I went ahead and added it to the test linked at the top of this answer. It does help a little bit, so I think it's probably worth doing.
我继续将其添加到此答案顶部链接的测试中。它确实有一点帮助,所以我认为它可能值得做。
回答by xiaoyi
A little improvement over Hyman's solution, 3% improvement. Little weird indeed.
对 Hyman 的解决方案略有改进,提高了 3%。确实有点奇怪。
function findRow5(node)
{
var i = 2;
while (node = node.previousSibling)
i += node.nodeType ^ 3;
return i >> 1;
}
As there are only two possible nodeTypes in this case (and in most cases):
因为nodeType在这种情况下(并且在大多数情况下)只有两种可能的s:
Node.ELEMENT_NODE == 1
Node.TEXT_NODE == 3
So xor 3 with nodeType, will give 2and 0.

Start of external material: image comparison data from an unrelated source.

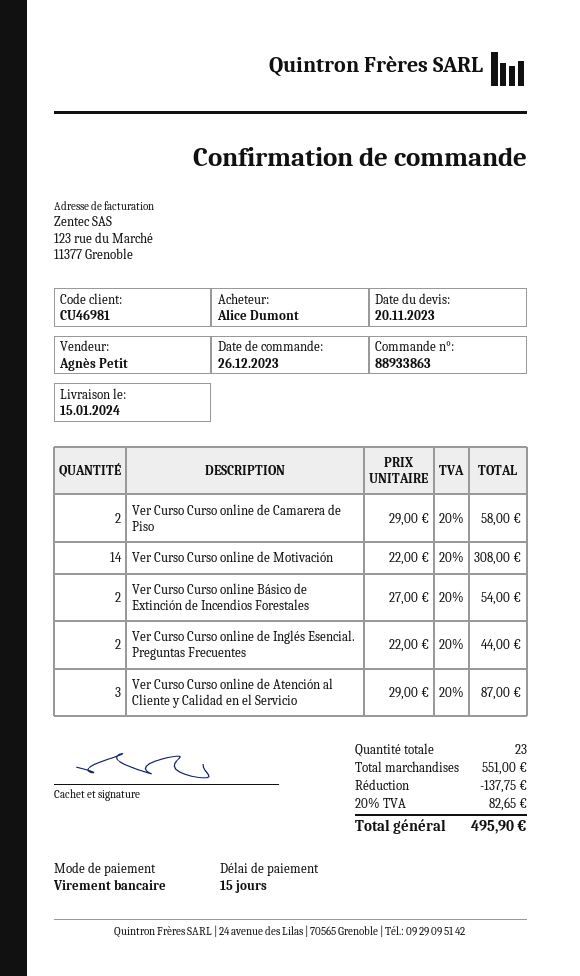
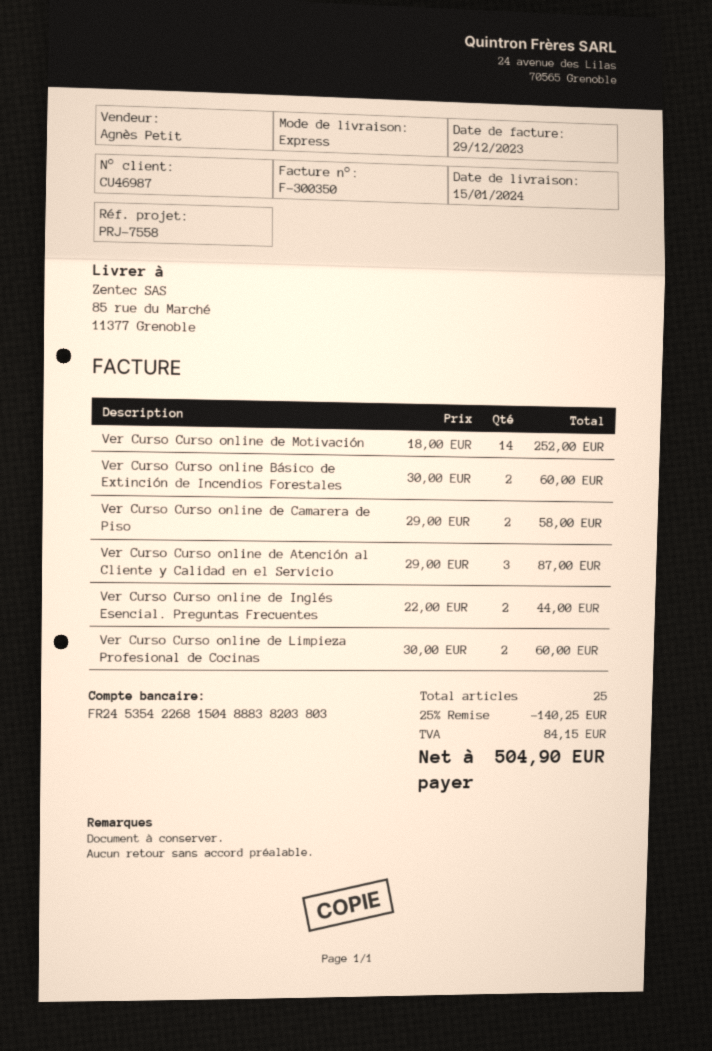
customer number: CU46981 -> CU46987
Ver Curso Curso online de Motivación: 14 x 22.00 = 308.00 -> 14 x 18.00 = 252.00
Ver Curso Curso online Básico de Extinción de Incendios Forestales: 2 x 27.00 = 54.00 -> 2 x 30.00 = 60.00
Ver Curso Curso online de Limpieza Profesional de Cocinas: none -> 2 x 30.00 = 60.00
total quantity: 23 -> 25
discount: 137.75 -> 140.25
tax: 82.65 -> 84.15
total: 495.90 -> 504.90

所以 xor 3 with nodeType, 将给出2and 0。
回答by mowwwalker
Generally speaking, a small difference in performance has a negligible effect unless the code is run in a loop. Having to run the code once instead of every time will be significantly faster.
一般来说,除非代码在循环中运行,否则性能上的微小差异的影响可以忽略不计。不必每次都运行一次代码会明显更快。
Do something like this once:
做一次这样的事情:
var par = document.getElementById('parent');
var childs = par.getElementsByTagName('*');
for (var i=0, len = childs.length;i < len;i++){
childs[i].index = i;
}
Subsequently finding the index is as easy as:
随后查找索引非常简单:
document.getElementById('findme').index
It sounds like whatever you're doing could be benefited by having a cleaner relationship between the DOM and the javascript. Consider learning Backbone.js, a small javascript MVC library which makes web applications much easier to control.
听起来您所做的任何事情都可以通过在 DOM 和 javascript 之间建立更清晰的关系而受益。考虑学习 Backbone.js,这是一个小型 javascript MVC 库,它使 Web 应用程序更易于控制。
edit: I've removed the jQuery I used. I do normally avoid using it, but there's quite a preference for it on SO, so I assumed it would end up being used anyway. Here you can see the obvious difference: http://jsperf.com/sibling-index/8
编辑:我已经删除了我使用的 jQuery。我通常会避免使用它,但是在 SO 上非常偏爱它,所以我认为它最终会被使用。在这里你可以看到明显的区别:http: //jsperf.com/sibling-index/8
回答by Hyman Giffin
I hypothesise that given an element where all of its children are ordered on the document sequentially, the fastest way should be to to do a binary search, comparing the document positions of the elements. However, as introduced in the conclusion the hypothesis is rejected. The more elements you have, the greater the potential for performance. For example, if you had 256 elements, then (optimally) you would only need to check just 16 of them! For 65536, only 256! The performance grows to the power of 2! See more numbers/statistics. Visit Wikipedia
我假设给定一个元素,它的所有子元素都按顺序在文档中排序,最快的方法应该是进行二分查找,比较元素的文档位置。然而,正如结论中所介绍的,假设被拒绝。您拥有的元素越多,性能的潜力就越大。例如,如果您有 256 个元素,那么(最佳情况下)您只需要检查其中的 16 个!对于65536,只有256!性能增长到 2 的幂!查看更多数字/统计数据。访问维基百科
(function(constructor){
'use strict';
Object.defineProperty(constructor.prototype, 'parentIndex', {
get: function() {
var searchParent = this.parentElement;
if (!searchParent) return -1;
var searchArray = searchParent.children,
thisOffset = this.offsetTop,
stop = searchArray.length,
p = 0,
delta = 0;
while (searchArray[p] !== this) {
if (searchArray[p] > this)
stop = p + 1, p -= delta;
delta = (stop - p) >>> 1;
p += delta;
}
return p;
}
});
})(window.Element || Node);
Then, the way that you use it is by getting the 'parentIndex' property of any element. For example, check out the following demo.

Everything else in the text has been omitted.